Print the line containing "discount: 127.53 -> 25.00" and each line after it to the end of the material below. Print nothing else.
===============
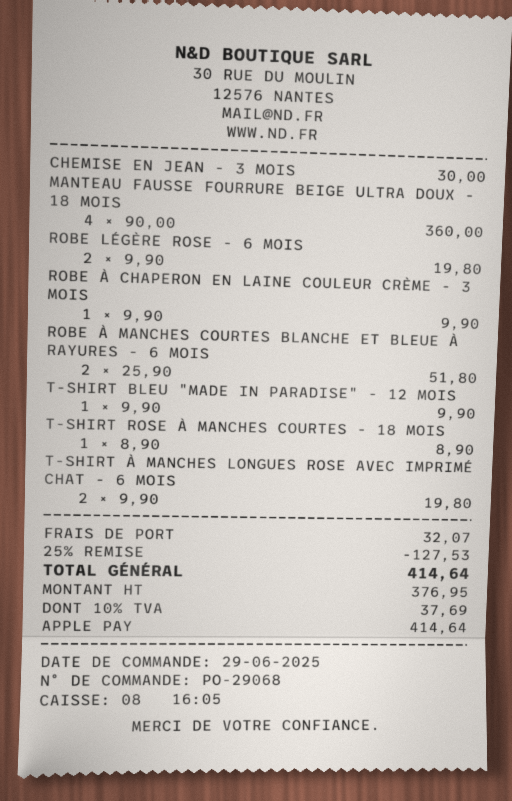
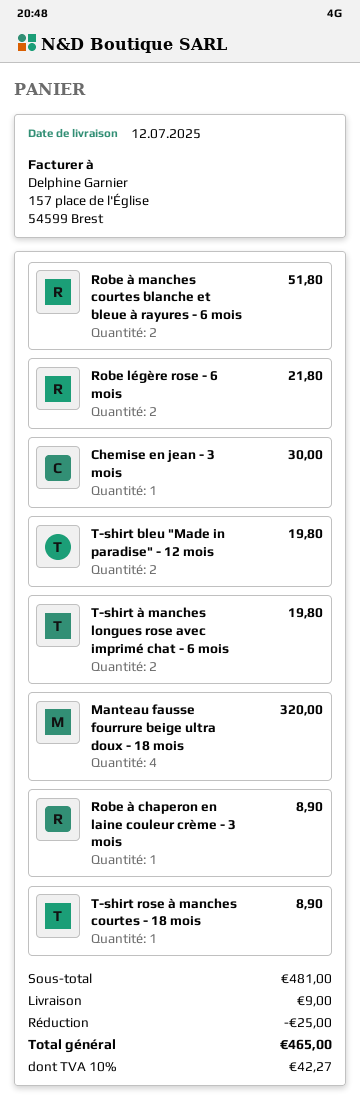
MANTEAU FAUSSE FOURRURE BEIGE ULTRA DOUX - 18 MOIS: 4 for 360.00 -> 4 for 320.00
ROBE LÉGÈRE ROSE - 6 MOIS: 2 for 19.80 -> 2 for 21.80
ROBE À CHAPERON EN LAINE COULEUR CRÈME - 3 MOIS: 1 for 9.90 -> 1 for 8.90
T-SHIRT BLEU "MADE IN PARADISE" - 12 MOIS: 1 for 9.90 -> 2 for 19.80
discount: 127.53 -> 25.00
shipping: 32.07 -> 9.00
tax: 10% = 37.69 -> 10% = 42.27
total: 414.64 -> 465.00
===============
> **SOLUTION**
discount: 127.53 -> 25.00
shipping: 32.07 -> 9.00
tax: 10% = 37.69 -> 10% = 42.27
total: 414.64 -> 465.00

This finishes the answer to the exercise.